Since the tantalum solid electrolytic capacitor of the present invention is manufactured as described above, it has the following unique effects. As shown in FIG. 5, the equivalent series resistances of the product of the present invention and the conventional product are compared at a measurement frequency of 100 KHz. As shown in this figure, the average value of the equivalent series resistance of the conventional product is 0.13Ω, whereas the average value of the equivalent series resistance of the product of the present invention is 0.55Ω, which is equivalent to that of the conventional product.
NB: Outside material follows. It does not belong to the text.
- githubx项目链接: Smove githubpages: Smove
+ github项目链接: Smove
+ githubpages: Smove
The resistance became 1/2 or less, and the high frequency characteristics were significantly improved.

[Brief description of the drawings]

FIG. 1 shows a sectional view of the present invention.
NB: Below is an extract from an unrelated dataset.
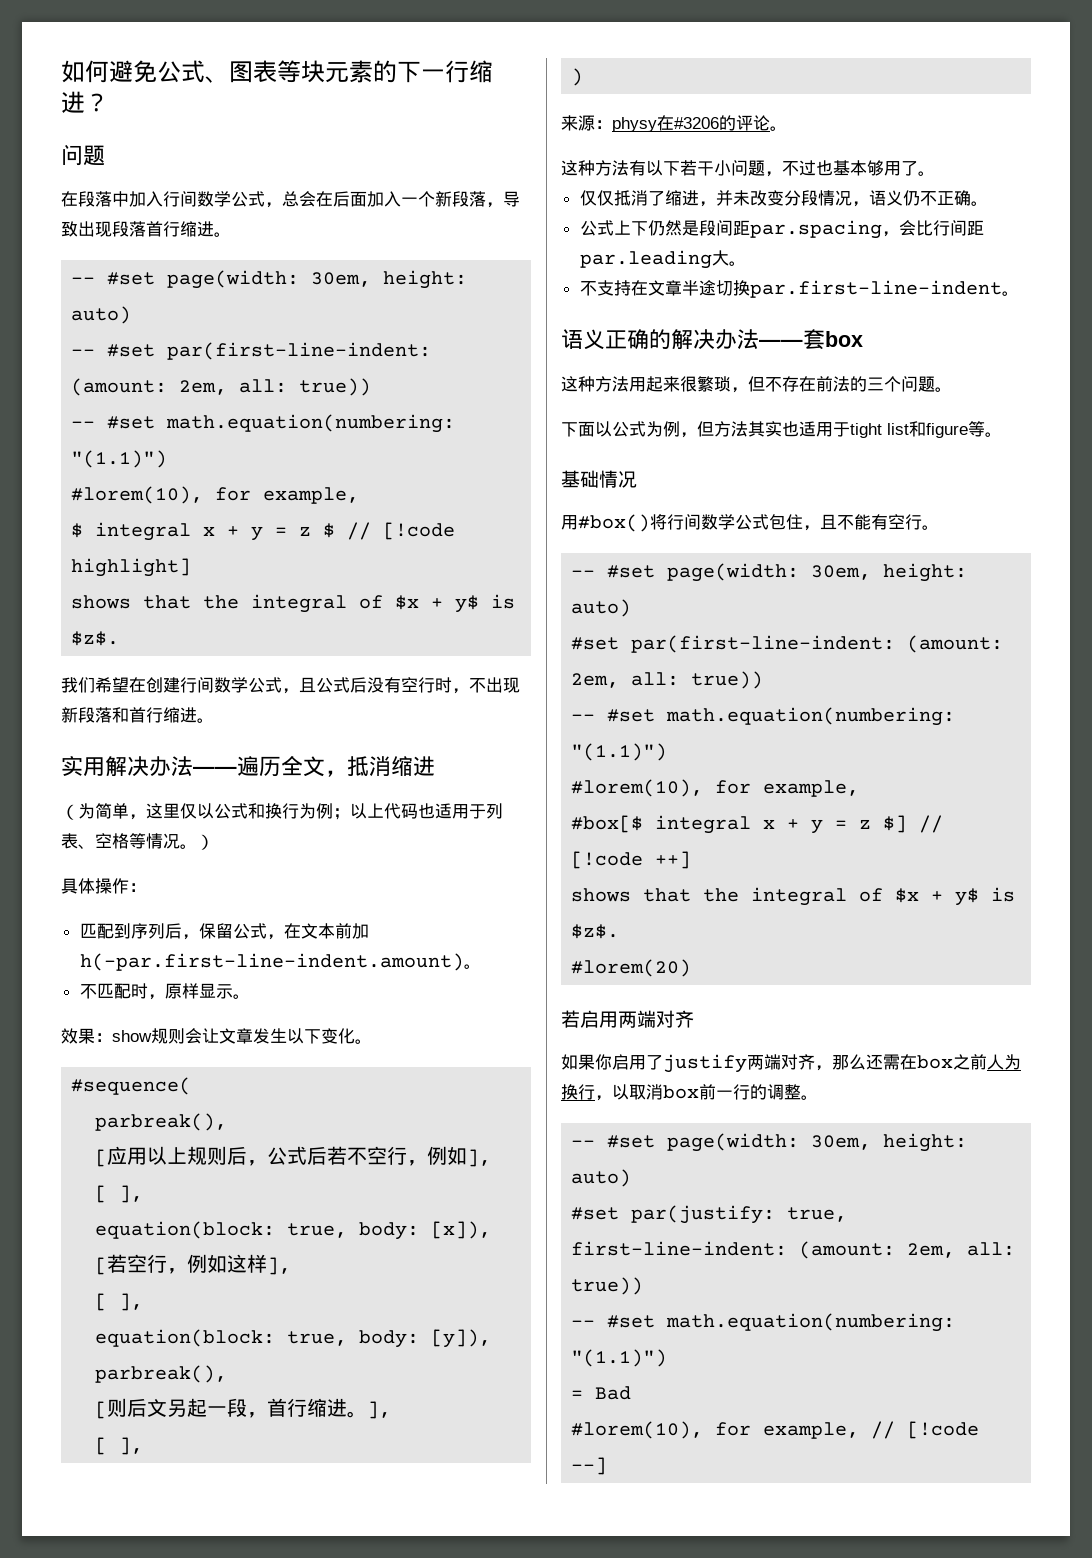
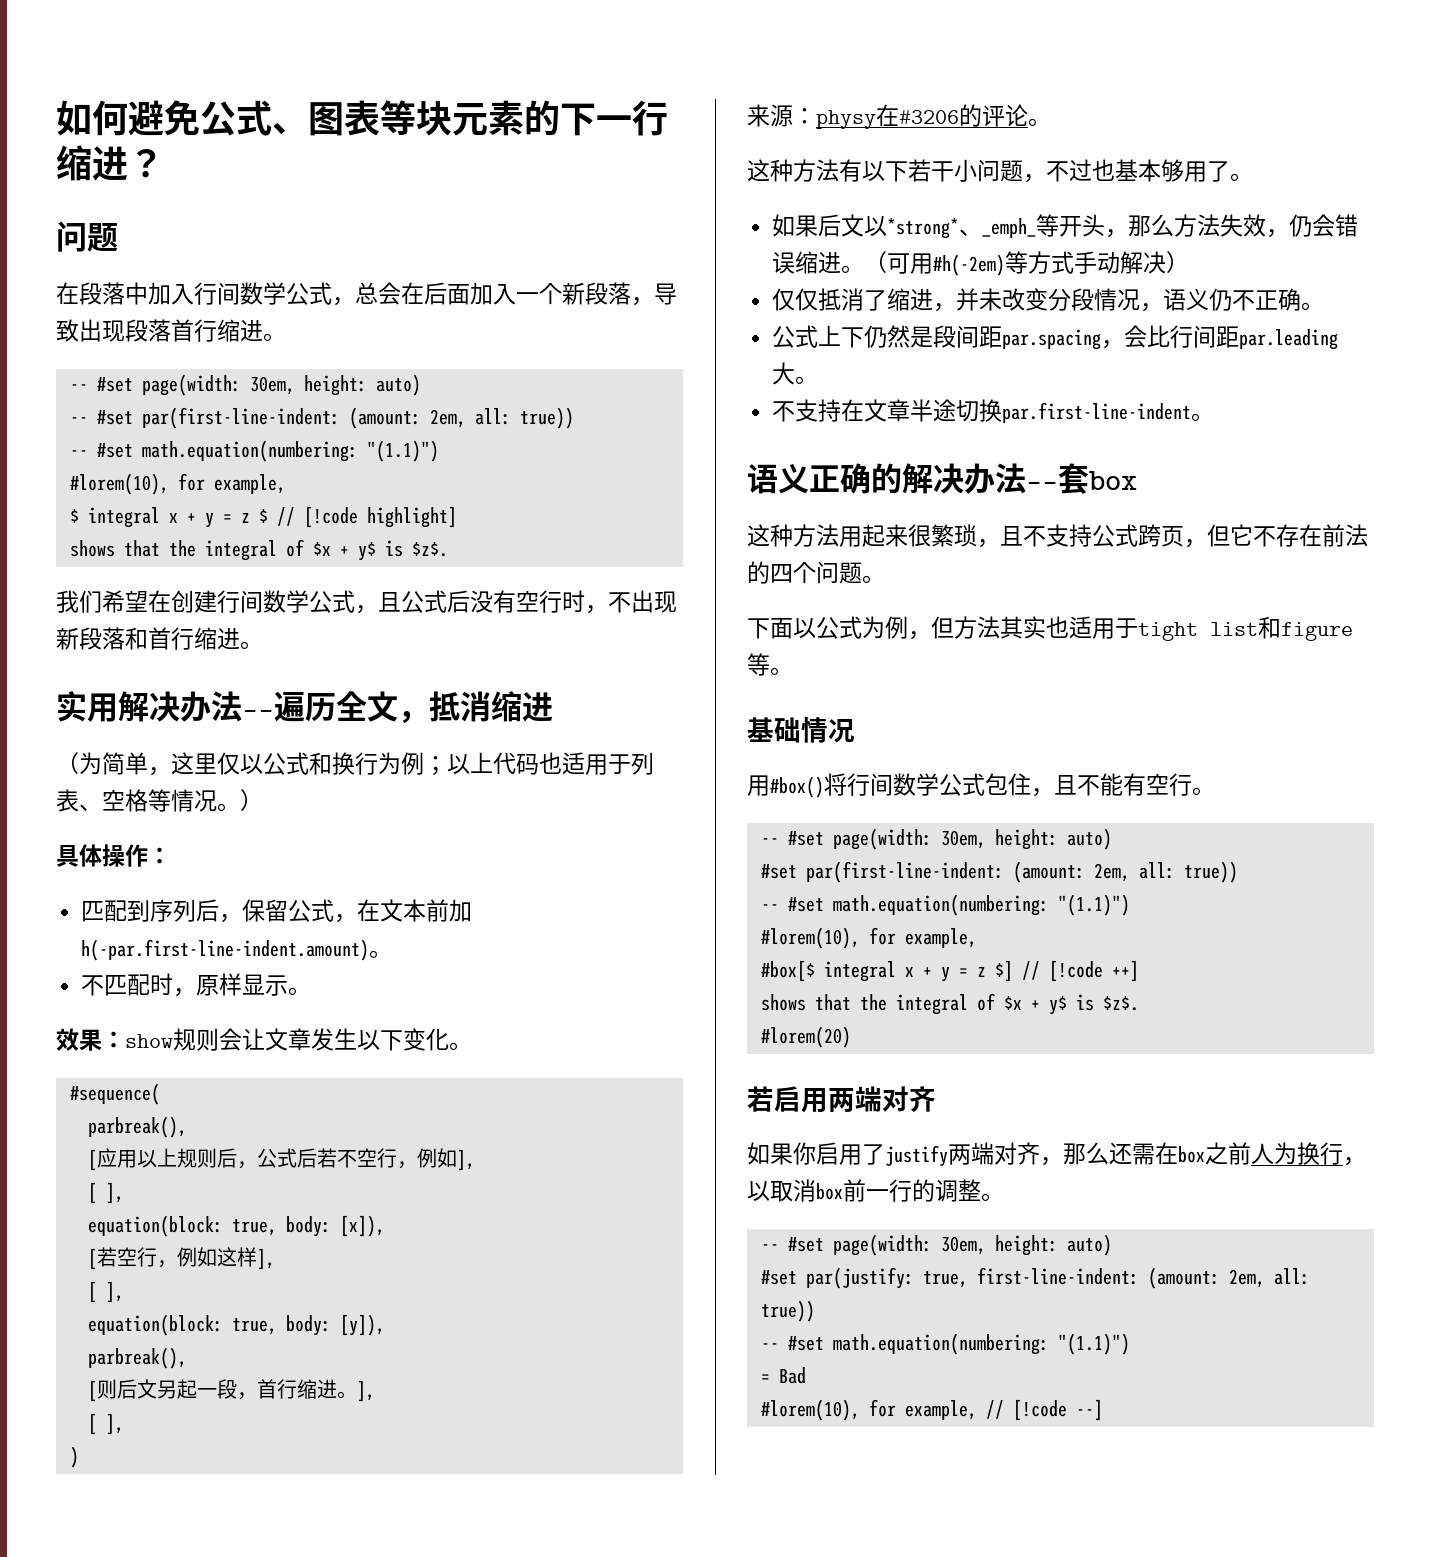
+ 如果后文以*strong*、_emph_等开头，那么方法失效，仍会错误缩进。（可用#h(-2em)等方式手动解决）
- 这种方法用起来很繁琐，但不存在前法的三个问题。
+ 这种方法用起来很繁琐，且不支持公式跨页，但它不存在前法的四个问题。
FIG. 2 shows a detailed cross-sectional view of the cathode of the present invention.

FIG. 3 shows a conventional cross-sectional view.
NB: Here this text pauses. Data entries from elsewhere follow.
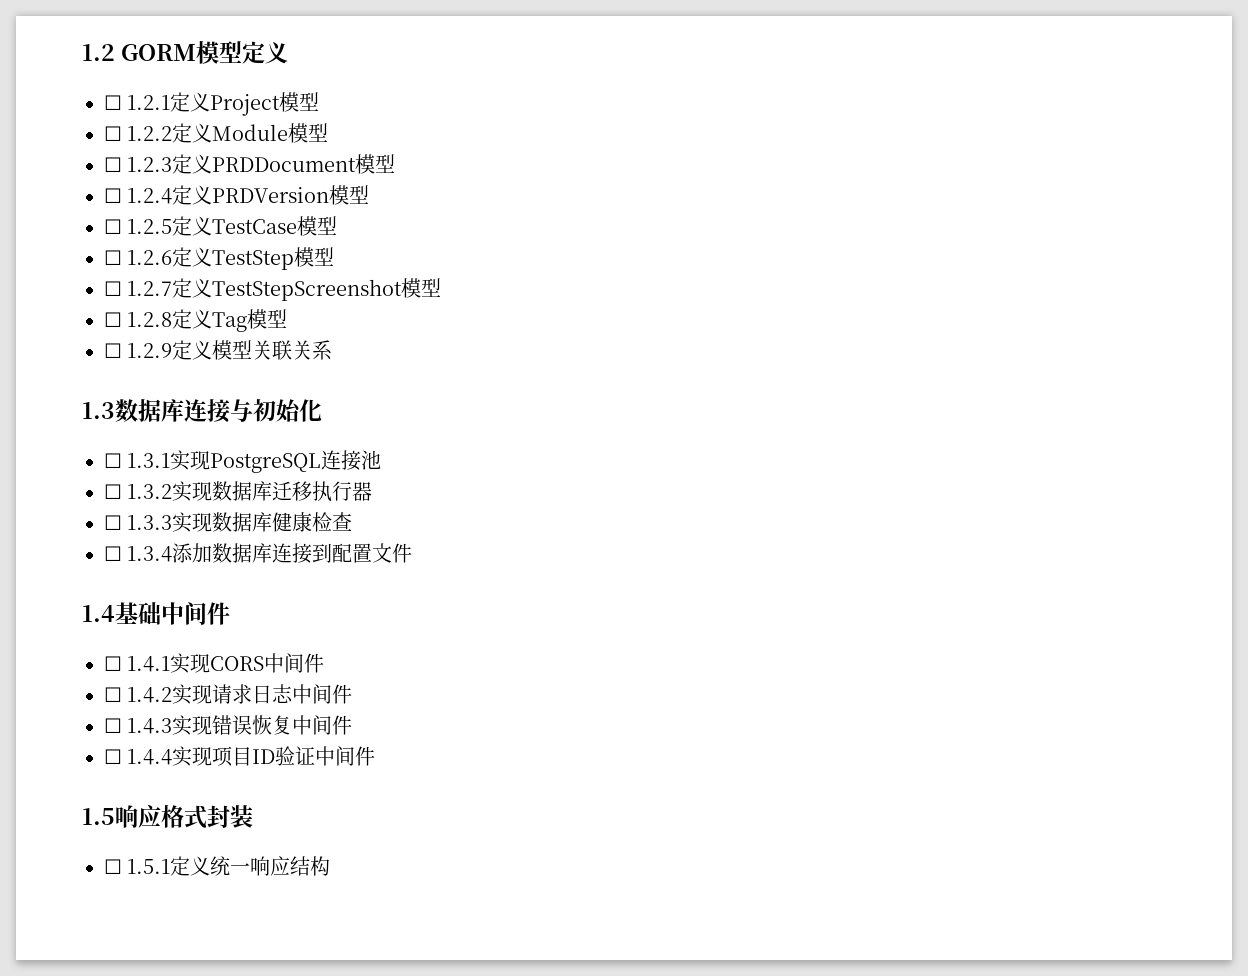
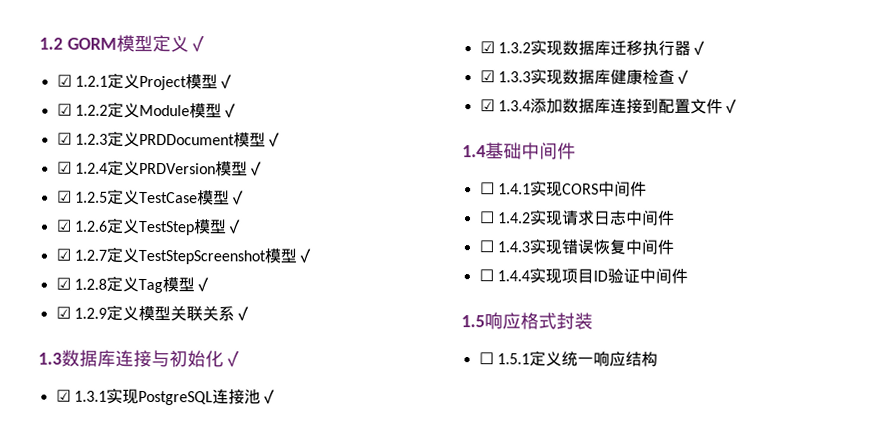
- 1.2 GORM模型定义
- ☐ 1.2.1定义Project模型
- ☐ 1.2.2定义Module模型
- ☐ 1.2.3定义PRDDocument模型
- ☐ 1.2.4定义PRDVersion模型
- ☐ 1.2.5定义TestCase模型
- ☐ 1.2.6定义TestStep模型
- ☐ 1.2.7定义TestStepScreenshot模型
- ☐ 1.2.8定义Tag模型
- ☐ 1.2.9定义模型关联关系
+ 1.2 GORM模型定义✓
+ ☑ 1.2.1定义Project模型✓
+ ☑ 1.2.2定义Module模型✓
+ ☑ 1.2.3定义PRDDocument模型✓
+ ☑ 1.2.4定义PRDVersion模型✓
+ ☑ 1.2.5定义TestCase模型✓
+ ☑ 1.2.6定义TestStep模型✓
+ ☑ 1.2.7定义TestStepScreenshot模型✓
+ ☑ 1.2.8定义Tag模型✓
+ ☑ 1.2.9定义模型关联关系✓
- 1.3数据库连接与初始化
- ☐ 1.3.1实现PostgreSQL连接池
- ☐ 1.3.2实现数据库迁移执行器
- ☐ 1.3.3实现数据库健康检查
- ☐ 1.3.4添加数据库连接到配置文件
+ 1.3数据库连接与初始化✓
+ ☑ 1.3.1实现PostgreSQL连接池✓
+ ☑ 1.3.2实现数据库迁移执行器✓
+ ☑ 1.3.3实现数据库健康检查✓
+ ☑ 1.3.4添加数据库连接到配置文件✓

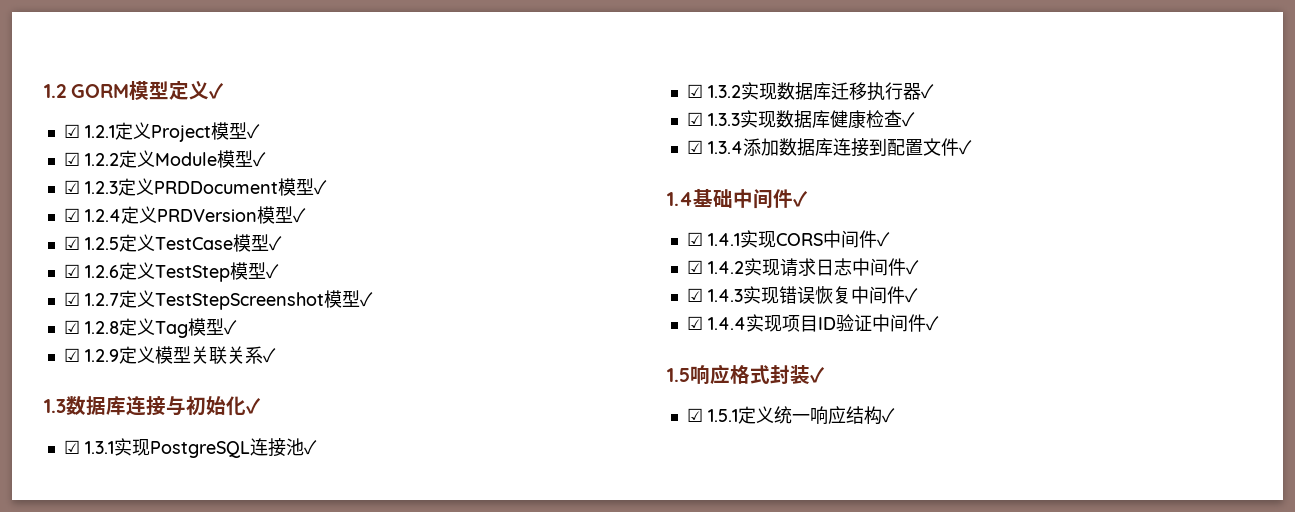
- 1.4基础中间件
- ☐ 1.4.1实现CORS中间件
- ☐ 1.4.2实现请求日志中间件
- ☐ 1.4.3实现错误恢复中间件
- ☐ 1.4.4实现项目ID验证中间件
+ 1.4基础中间件✓
+ ☑ 1.4.1实现CORS中间件✓
+ ☑ 1.4.2实现请求日志中间件✓
+ ☑ 1.4.3实现错误恢复中间件✓
+ ☑ 1.4.4实现项目ID验证中间件✓
- 1.5响应格式封装
- ☐ 1.5.1定义统一响应结构
+ 1.5响应格式封装✓
+ ☑ 1.5.1定义统一响应结构✓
FIG. 4 shows a detailed cross-sectional view of a conventional cathode.

FIG. 5 shows equivalent series resistance values of the present invention and a conventional one.

[Explanation of symbols]

 DESCRIPTION OF SYMBOLS 1 ... Anode lead wire 2 ... Porous pellet 3 ... Manganese dioxide layer 4 ... Carbon layer 5 ... Gold conductor layer 6 ... Silver paste layer 7 ... Tantalum capacitor element 8 ... External electrode 8A ... Anode external electrode 8B ... Cathode external electrode 9 ... Resistance welding 10 ... Soldering 11 ... Exterior 12 ... Recesses 13 ... Voids 14 ... Exterior

Claims (2)

[Claims] 1. A pellet is obtained by embedding an anode lead wire in fine tantalum metal powder, press-molding the fine tantalum metal powder, and using this pellet as a sintered porous pellet, which has a dielectric on the surface. A tantalum solid electrolytic capacitor in which an oxide film is formed and a manganese dioxide layer and a carbon layer are sequentially formed on the oxide film, and a gold conductor having a particle size of 0.01 to 0.1 μm on the manganese dioxide layer. A tantalum solid electrolytic capacitor having a layer. 2. The tantalum solid electrolytic capacitor according to claim 1, further comprising a silver paste layer on the gold conductor layer.